● **THE INPUT**
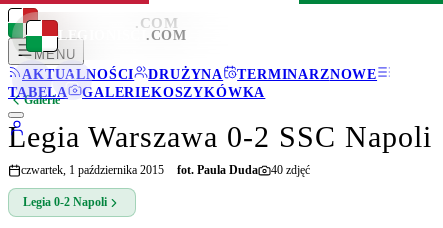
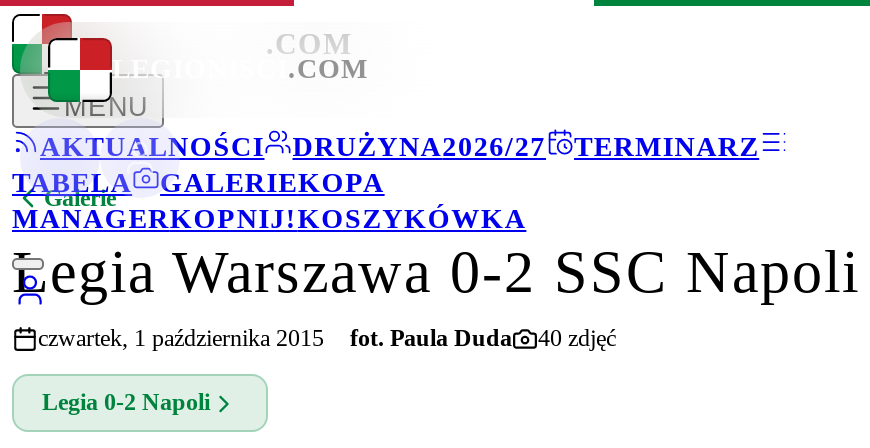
[148,67,377,82] DRUŻYNA | TERMINARZNOWE -> [292,132,759,162] DRUŻYNA2026/27 | TERMINARZ
[82,85,265,100] GALERIEKOSZYKÓWKA -> [12,168,526,234] GALERIEKOPA | MANAGERKOPNIJ!KOSZYKÓWKA

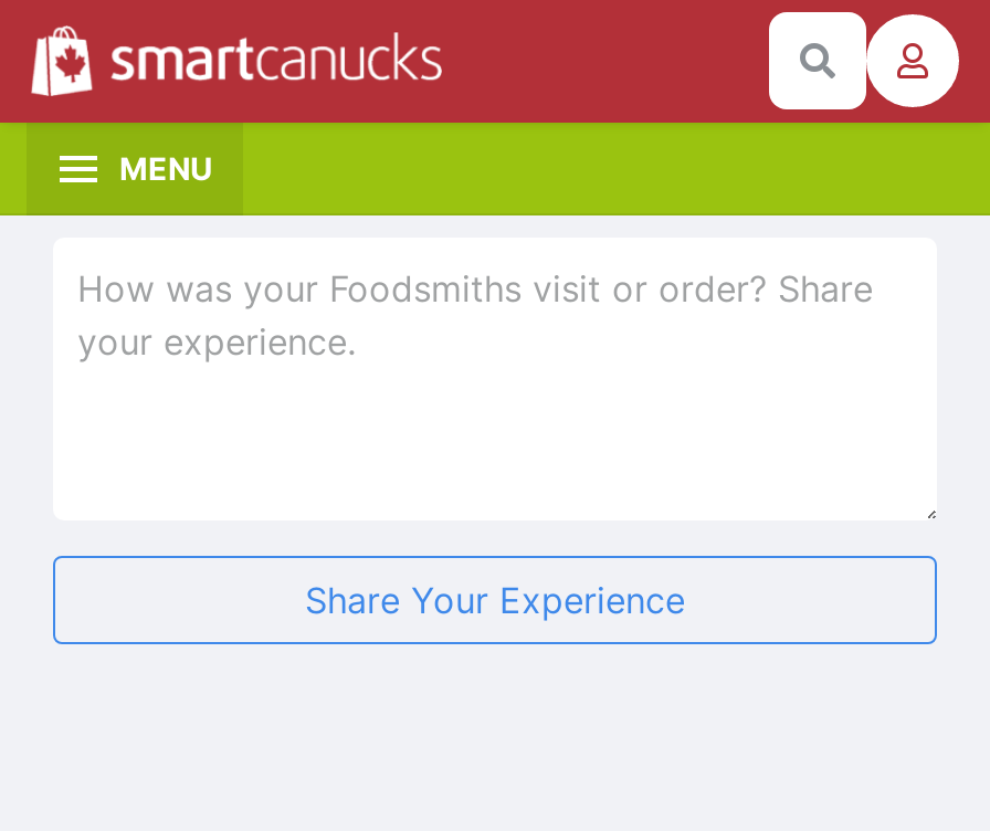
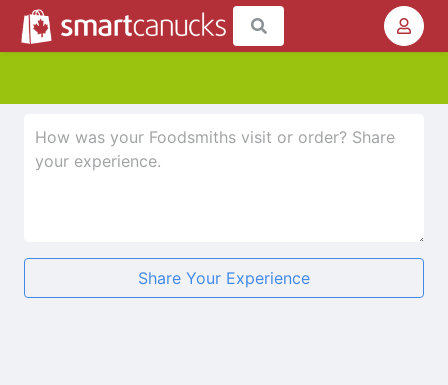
[7,10,983,127] [image] -> [3,5,445,57] [image]
[119,149,212,187] MENU -> none

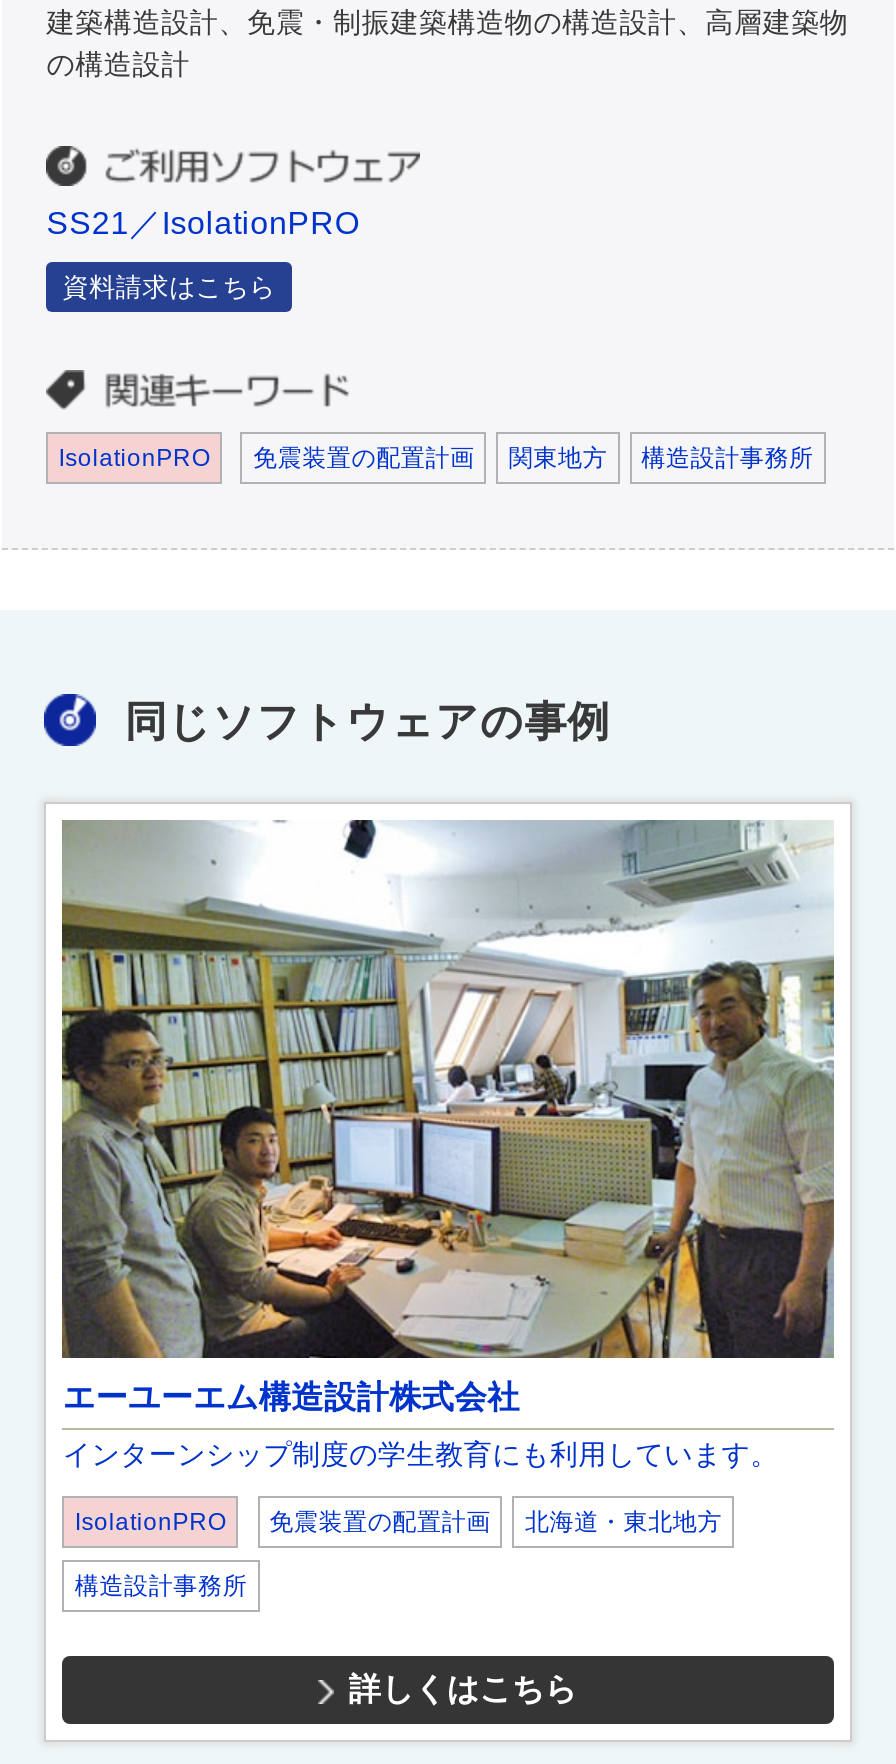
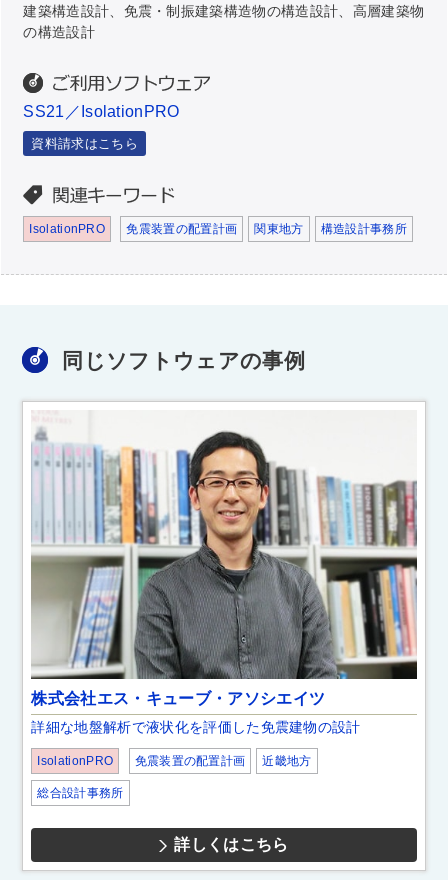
[60,818,836,1415] [image] | エーユーエム構造設計株式会社 -> [31,410,417,707] [image] | 株式会社エス・キューブ・アソシエイツ
[63,1439,779,1471] インターンシップ制度の学生教育にも利用しています。 -> [31,719,361,735] 詳細な地盤解析で液状化を評価した免震建物の設計
[525,1509,722,1537] 北海道・東北地方 -> [262,754,312,768] 近畿地方
[75,1573,247,1601] 構造設計事務所 -> [37,786,124,800] 総合設計事務所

● **TRY IT**
After locating the line with "[119,149,212,187] MENU -> none", transcribe it and the rest of the data above exactly as written, without any picture.

● **ANSWER**
[119,149,212,187] MENU -> none

[60,818,836,1415] [image] | エーユーエム構造設計株式会社 -> [31,410,417,707] [image] | 株式会社エス・キューブ・アソシエイツ
[63,1439,779,1471] インターンシップ制度の学生教育にも利用しています。 -> [31,719,361,735] 詳細な地盤解析で液状化を評価した免震建物の設計
[525,1509,722,1537] 北海道・東北地方 -> [262,754,312,768] 近畿地方
[75,1573,247,1601] 構造設計事務所 -> [37,786,124,800] 総合設計事務所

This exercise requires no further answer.